Calprotectina Fecal

Aqualab Signature Calprotectina Fecal

Calprotectina

Cerca de 2 milhões de pessoas na Europa sofrem de Doenças Inflamatórias Intestinais (DII). Estas compreendem um grupo específico de doenças, no qual se inclui a doença de Crohn e a colite ulcerosa, patologias crónicas e incuráveis do tracto intestinal, marcadas por episódios recorrentes de inflamação do tracto gastrointestinal. Os sintomas são angustiantes, embaraçosos e debilitantes, sendo um indicador importante de actividade da doença, mas têm a dificuldade da subjectividade e podem-se parecer muito com outras condições de origem funcional, como a Síndrome do Intestino Irritável, o que torna dificil um diagnóstico correcto.

A endoscopia com biópsia é o exame por excelência, «o golden standard» da monitorização da Inflamação Intestinal. No entanto, foi recentemente introduzido na Europa, um novo marcador, simples, rápido, sensível, específico, acessível e não invasivo para a deteção e acompanhamento da DII. Trata-se da Calprotectina, proteína amplamente distribuida no organismo, transportadora de cálcio e zinco, pertencente ao grupo da S100 e derivada predominantemente dos neutrófilos. Níveis elevados de Calprotectina têm sido constantemente detectados nas fezes de pacientes com DII ativa.

A Calprotectina é uma proteína de 36 kDa abundante no citoplasma dos neutrófilos e, em menor quantidade, também nos monócitos e macofagos reativos. As funções conhecidas da Calprotectina estão associadas aos processo de defesa através da ação do zinco (apresenta atividade antibacteriana e antifúngica). Pode ser detetada em praticamente todos os liquidos biológicos e a sua concentração está diretamente correlacionada com o grau de inflamação na amostra. Os seus níveis plasmáticos elevam-se 5 a 40 vezes na presença de processos infeciosos e inflamatórios. Em amostras de fezes, a Calprotectina apresenta-se como um bom marcador biológico por permanecer muito estável, por até sete dias à temperatura ambiente, e resistente à degradação proteolítica das fezes.

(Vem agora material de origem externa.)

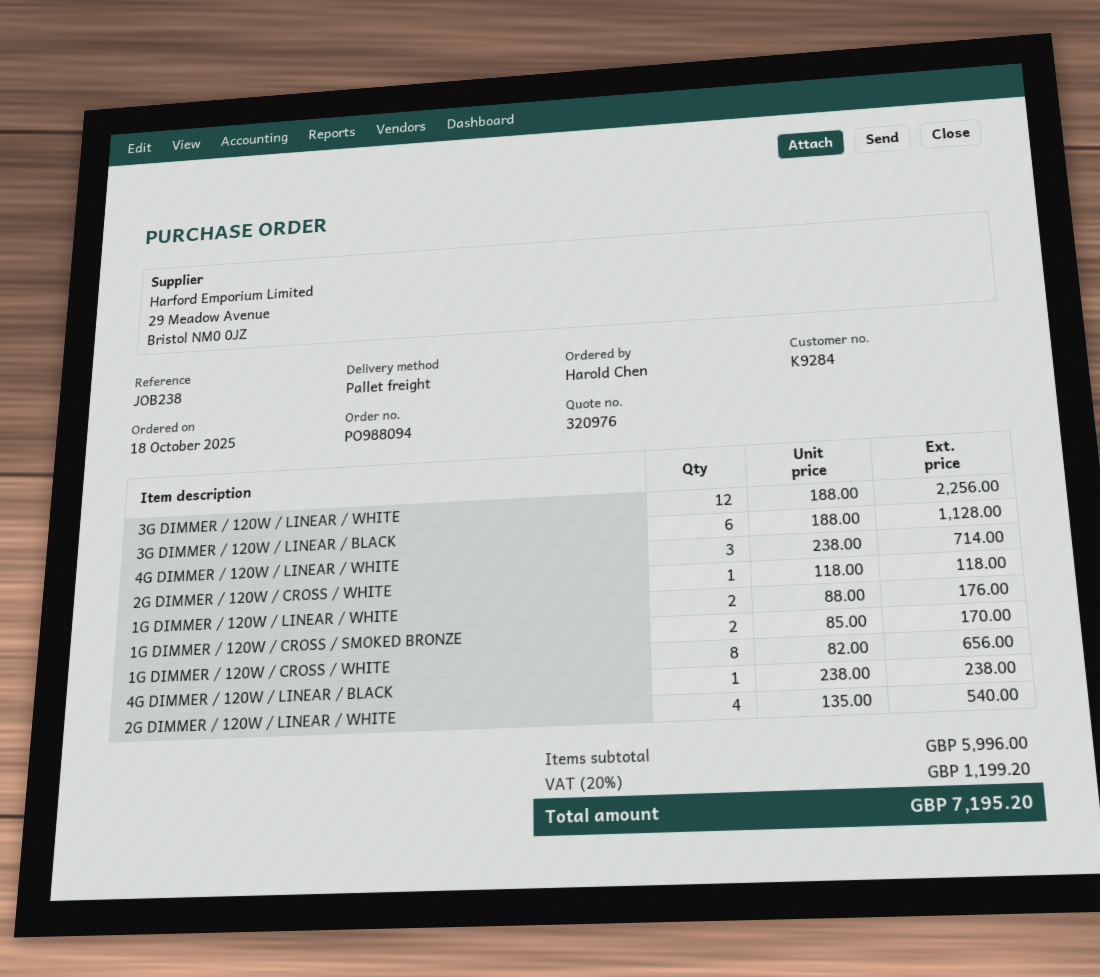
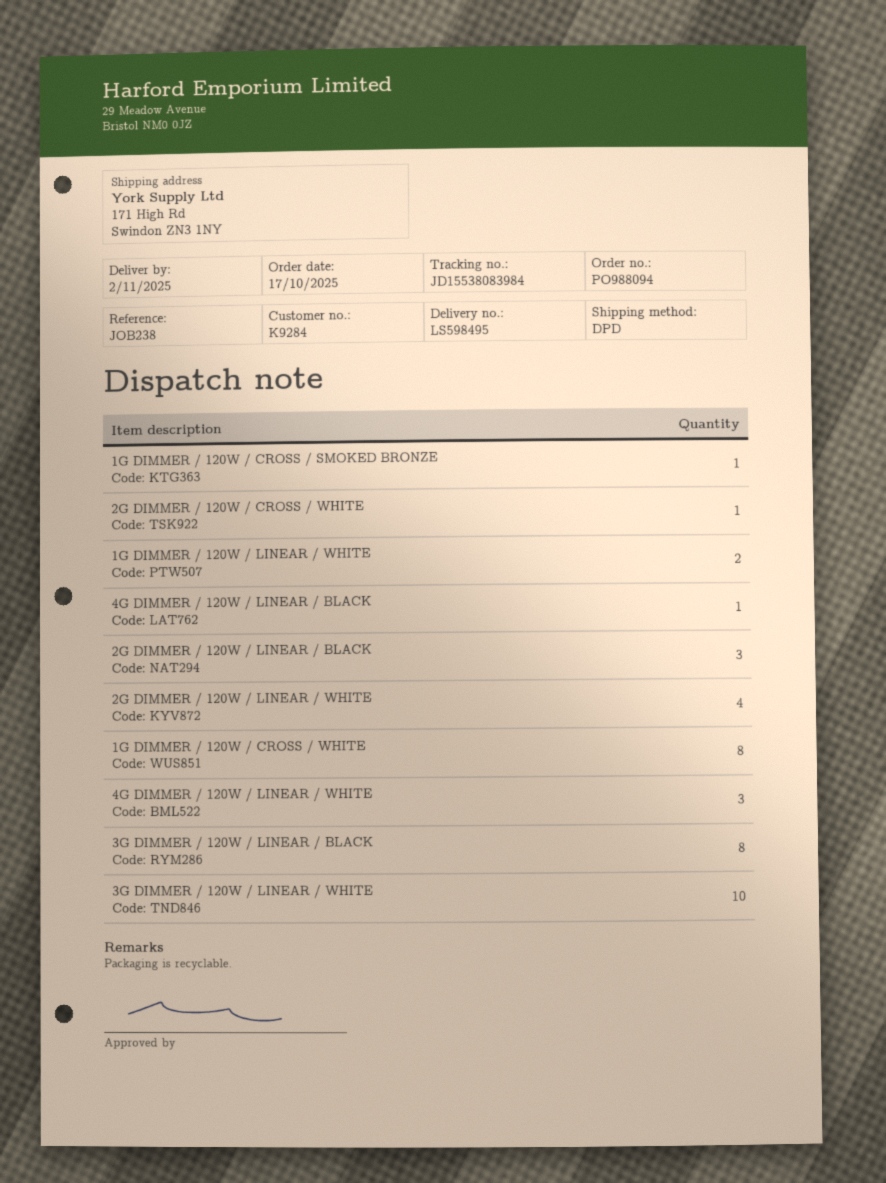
order date: 2025-10-18 -> 2025-10-17
shipping method: pallet freight -> DPD
3G DIMMER / 120W / LINEAR / WHITE: 12 -> 10
3G DIMMER / 120W / LINEAR / BLACK: 6 -> 8
1G DIMMER / 120W / CROSS / SMOKED BRONZE: 2 -> 1
2G DIMMER / 120W / LINEAR / BLACK: none -> 3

Na inflamação intestinal, perde-se a função barreira da mucosa intestinal e ocorre a migração dos granulócitos neutrófilos através da parede para o lúmen intestinal, levando à elevação da concentração de Calprotectina nas fezes. O nível de Calprotectina fecal correlaciona-se diretamente com a quantidade de granulócitos neutrófilos e outras células de defesa no lúmen intestinal. Como tal, as concentrações de Calprotectina encontram-se elevadas em Doenças Inflamatórias Intestinais (DII) e também, em menor proporção noutras situações como neoplasias e pólipos. Os níveis de Calprotectina nas fezes são aproximadamente 6 vezes mais elevados do que os encontrados no sangue, o que a torna um bom marcador de inflamação intestinal.

Vários autores indicam que a Calprotectina pode ser utilizada para a discriminação entre os pacientes que necessitam de estudos mais invasivos como a colonoscopia e que, quando utilizado um ponto de corte de 50 µg/g de fezes, a colonoscopia pode deixar de ser feita em até 50% dos pacientes, indo até 67% dos pacientes, quando utilizado o ponto de corte de 100 µg/g de fezes.

Por ser um método não invasivo, a utilização deste parâmetro vem crescendo nos últimos anos e a sua adaptação a equipamentos totalmente automatizados tornam-no um método mais simples e preciso, que tende a ganhar mais espaço como ferramenta de apoio ao diagnóstico.

Para o doseamento da Calprotectina fecal é necessário enviar uma amostra recente de fezes em frasco sem conservantes. O doseamento da Calprotectina fecal é realizado no AQUALAB por metodologia ELiA e o resultado está disponível em 7 dias.